Assessment of Quantitative and Functional Aspects of Dendritic Cell Subsets in Early Onset Pre-Eclampsia Patients

Background: Pre-eclampsia (PE) is a pregnancy associated pro-inflammatory disorder. The only known treatment is to deliver the placenta and fetus. PE is clinically identified by hypertension and proteinuria post-20th week of gestation. Early onset pre-eclampsia (EOPE), a severe form of PE is defined as when the clinical symptoms are observed before 34 weeks of gestation. There are no definite biomarkers available for early diagnosis of EOPE. Human dendritic cell (DC) subsets (CD1c+, CD141+ myeloid DCs and plasmacytoid DCs) are intricately involved with the process of inflammation and are significantly altered (quantitatively and functionally) in several proinflammatory disorders. These changes offer value for monitoring DC subsets as potential biomarker(s) and as targets for immunotherapeutic treatment. DC subsets play a critical role in normal pregnancy by mediating efficient migration and invasion of trophoblasts and maintaining anti-inflammatory environment of immunotolerance. In contrast, the status of DC subsets in the proinflammatory microenvironment of EOPE pregnancy requires thorough evaluation. In this direction, the designed study protocol aims to understand how DC subsets are altered (quantitatively and functionally) in EOPE patients, compared to normal pregnant women.

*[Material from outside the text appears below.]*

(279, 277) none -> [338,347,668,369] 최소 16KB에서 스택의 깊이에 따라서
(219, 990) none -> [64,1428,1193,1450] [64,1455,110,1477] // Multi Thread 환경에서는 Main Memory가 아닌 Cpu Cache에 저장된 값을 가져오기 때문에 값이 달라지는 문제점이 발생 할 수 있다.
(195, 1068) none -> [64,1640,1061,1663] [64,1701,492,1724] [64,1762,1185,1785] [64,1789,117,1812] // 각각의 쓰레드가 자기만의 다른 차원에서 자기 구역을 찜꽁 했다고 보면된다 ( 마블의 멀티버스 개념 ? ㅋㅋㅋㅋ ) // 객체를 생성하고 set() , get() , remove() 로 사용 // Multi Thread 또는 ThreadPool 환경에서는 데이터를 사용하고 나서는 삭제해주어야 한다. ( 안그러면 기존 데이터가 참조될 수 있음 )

Methods: Study is observational, designed to determine changes in the profile of DC subsets in the blood and decidua of EOPE diagnosed patients (n=30) by multiparametric flow cytometry approach. Normal pregnant women (n=30) are included as controls.

Results: The study participants enrolment started in December 2020 and this study protocol describes the methodology being employed.

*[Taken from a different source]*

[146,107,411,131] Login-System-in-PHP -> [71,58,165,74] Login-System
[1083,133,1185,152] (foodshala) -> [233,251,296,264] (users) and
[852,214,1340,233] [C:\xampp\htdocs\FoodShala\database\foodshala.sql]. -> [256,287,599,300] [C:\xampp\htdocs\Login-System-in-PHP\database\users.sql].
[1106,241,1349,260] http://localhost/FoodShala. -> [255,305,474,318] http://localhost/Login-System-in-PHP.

Discussion: Human DC subsets are altered both quantitatively and functionally in the pro-inflammatory microenvironment. EOPE is a pro-inflammatory disorder and changes in the composition and function of DC subsets in these patients, compared to normal pregnant women is unclear. Understanding changes in the profile of DC subsets in blood samples from EOPE patients will provide the foundation for identification of potential biomarkers. Similarly, changes in the profile of DC subsets in the decidua of EOPE patients will provide the basis for developing novel immunotherapeutic strategies targeting distinct DC subsets or their products for the treatment of EOPE. Overall, the current study protocol and subsequent findings will help develop future large scale, prospective design clinical trials focussing on formulating strategies for early diagnosis and treatment of EOPE among pregnant women.